Task description -
Restate the records below word for word, and omit the images they hold.

+===+

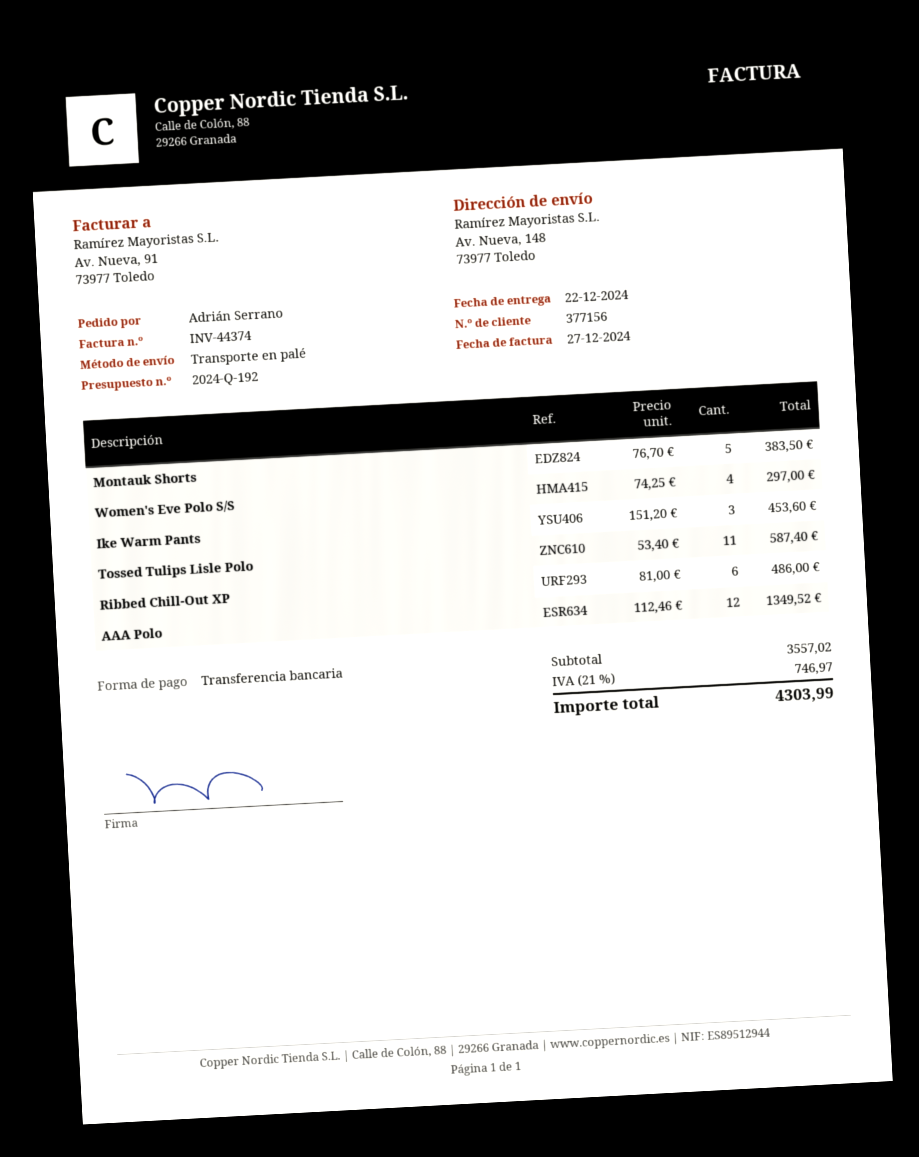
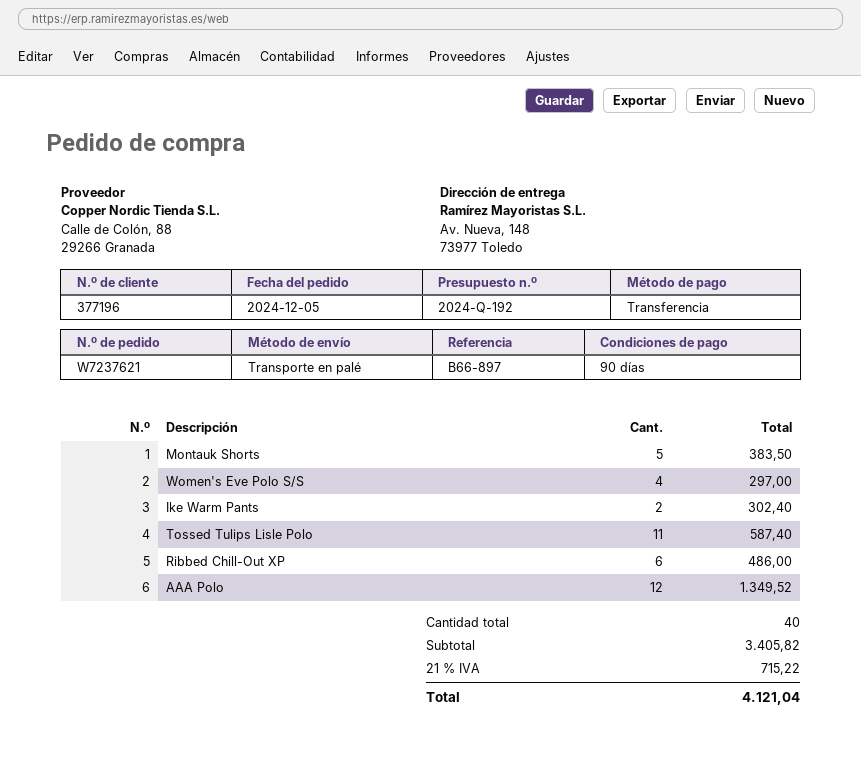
customer number: 377156 -> 377196
Ike Warm Pants: 3 for 453.60 -> 2 for 302.40
subtotal: 3557.02 -> 3405.82
tax: 21% = 746.97 -> 21% = 715.22
total: 4303.99 -> 4121.04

+===+

Written reply -
customer number: 377156 -> 377196
Ike Warm Pants: 3 for 453.60 -> 2 for 302.40
subtotal: 3557.02 -> 3405.82
tax: 21% = 746.97 -> 21% = 715.22
total: 4303.99 -> 4121.04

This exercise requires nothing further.